Opportunity for MD with industry experience at fast growing Gene Therapy company
Join bluebird bio’s experienced and dedicated team to lead the development of transformative gene therapies for life threatening diseases. We are seeking a talented, independent, and motivated clinician to help design, implement and communicate the global clinical development plan for our Lenti-DTM product candidate which has the potential to stabilize or prevent progression of cerebral adrenoleukodystrophy (CALD), a fatal and rare genetic disorder that affects the nervous system of boys and men with one treatment. The successful candidate will also be involved in advising pre-clinical development and ultimate clinical introduction of future gene therapy products targeting other rare, orphan indications. The candidate will serve as the internal and external clinical leader for CALD and future rare, orphan indications, including interactions with key academic advisors, principal investigators, caregivers, patient groups, regulatory authorities, bluebird’s senior management and Board of Directors. This individual will have demonstrated a track record of success in his/her field, the capacity to lead with minimal supervision, plan strategically, achieve goals on time, and communicate effectively. This position also offers the opportunity to apply bluebird bio’s gene therapy platform to other life-threatening diseases (including other metabolic and neurologic diseases) and become a pioneer in the field of clinical gene therapy, and to take on a major leadership role in a rapidly growing organization.
About the role:
- Develop the clinical strategy and integrated development plan for our cerebral adrenoleukodystophy program and future programs in rare, orphan diseases, and work cross-functionally to implement, manage, interpret and communicate the results of clinical trials;
- Be responsible for the clinical content of all clinical and regulatory documents, including protocols, INDs, CTAs, investigator brochures, CRF’s, annual IND reports, CSR’s, ISS’s, ISE’s, and clinical expert reports;
- Lead and supervise clinical trials/registries, collaborating closely with the Clinical Operations team, and will be accountable for all deliverables of clinical trials under his/her direct responsibility;
- Serve as Medical Monitor and the Sponsor’s medical representative to multiple vendors and collaborators; CROs, PIs, core laboratories and other organizations involved in the implementation of clinical trials;
- Responsible for analysis of clinical data, including safety monitoring in collaboration with PV;
- Develop and maintain relationships and serve as the main medical liaison with key opinion leaders and PIs;
- Organize and present at relevant clinical advisory boards, DMC’s and medical/scientific meetings;
- Support R&D management and the commercial team with input on clinical development issues related to our commercial plan, and support the business development process by providing medical expertise for in- or out-licensing, partnering and acquisition activities;
- Help ensure Clinical Study Team compliance with FDA, EMEA, ICH and GCP guidelines and internal SOPs;
- Travel, as needed, nationally and internationally
- MD with Board Certification in Neurology, Genetics or comparable training/ industry experience, and recognized expert within his/her field
- 1-5+ years of relevant clinical research experience with at least some in industry. Experience in the biopharmaceutical industry preferred; substantial experience working on industry-sponsored trials will be considered.

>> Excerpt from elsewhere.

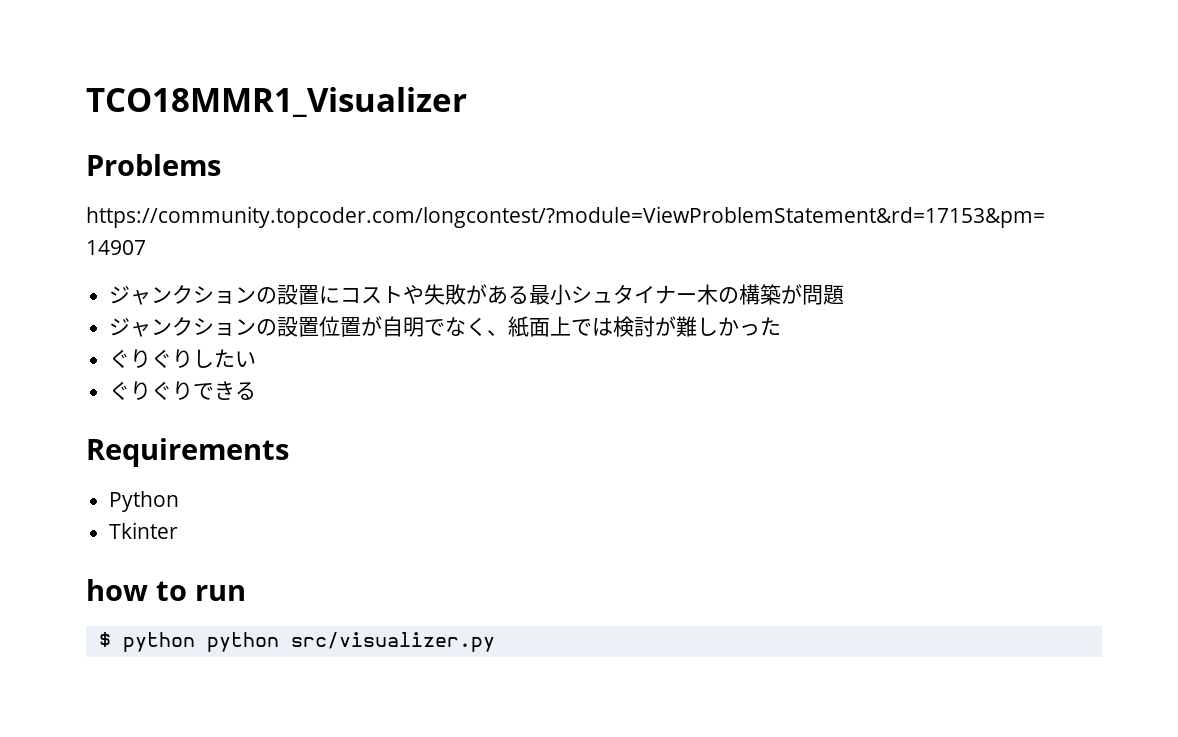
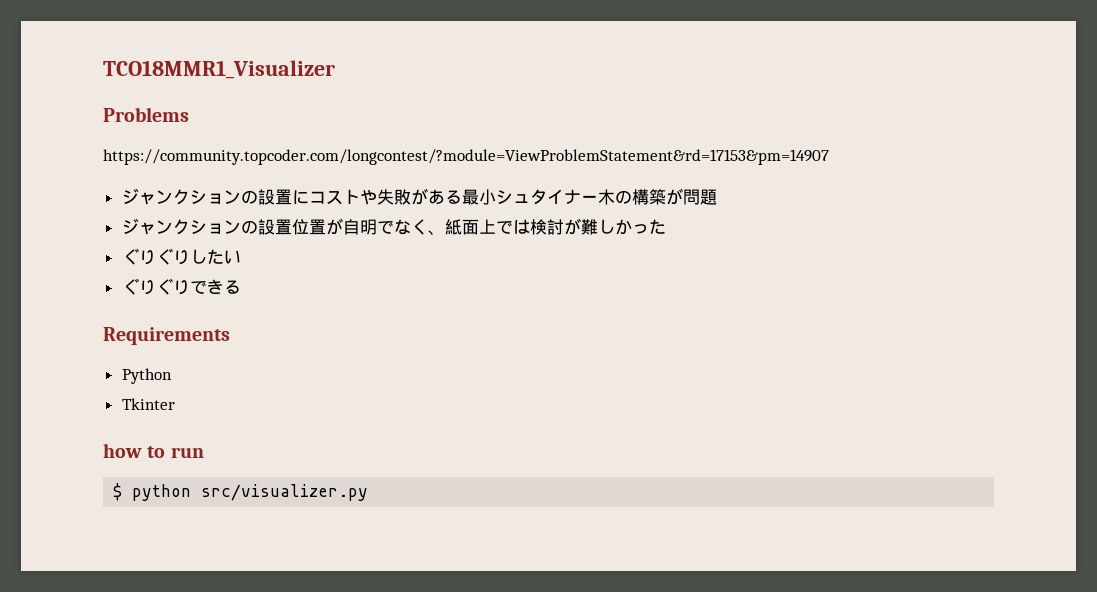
[206,632,279,652] python -> (192, 492) none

- Thorough understanding of Phase I-III drug development with proven ability to plan and conduct clinical trials, deliver high quality results within established timelines, interpret, analyze and communicate clinical/scientific data, and generate clinical/scientific documents
- Excellent written and verbal communication skills to meet the needs of varied audiences
- Strong interpersonal skills commensurate with the need to work closely with partners, investigators, contractors, consultants, and team members across functions
- Knowledge of FDA/EMA requirements, good clinical practices and pharmaceutical clinical development
- Excellent analytical, problem-solving and strategic planning skills
- Well organized with strong management, leadership, mentoring and motivational skills
- Ability to work independently and thrive in a fast-paced environment
- Attention to detail, demand for high-quality work, and sense of passion and urgency to achieve goals and improve the lives of patients
- Be ready to embrace the principles of the bluebird bio culture: b colorful, b cooperative, and b yourself
bluebird bio will only accept job applications from candidates who are properly documented with authorization to work in the United States.
Note to Employment Agencies: Please do not forward any agency resumes. bluebird bio is not responsible for any fees related to resumes that are unsolicited.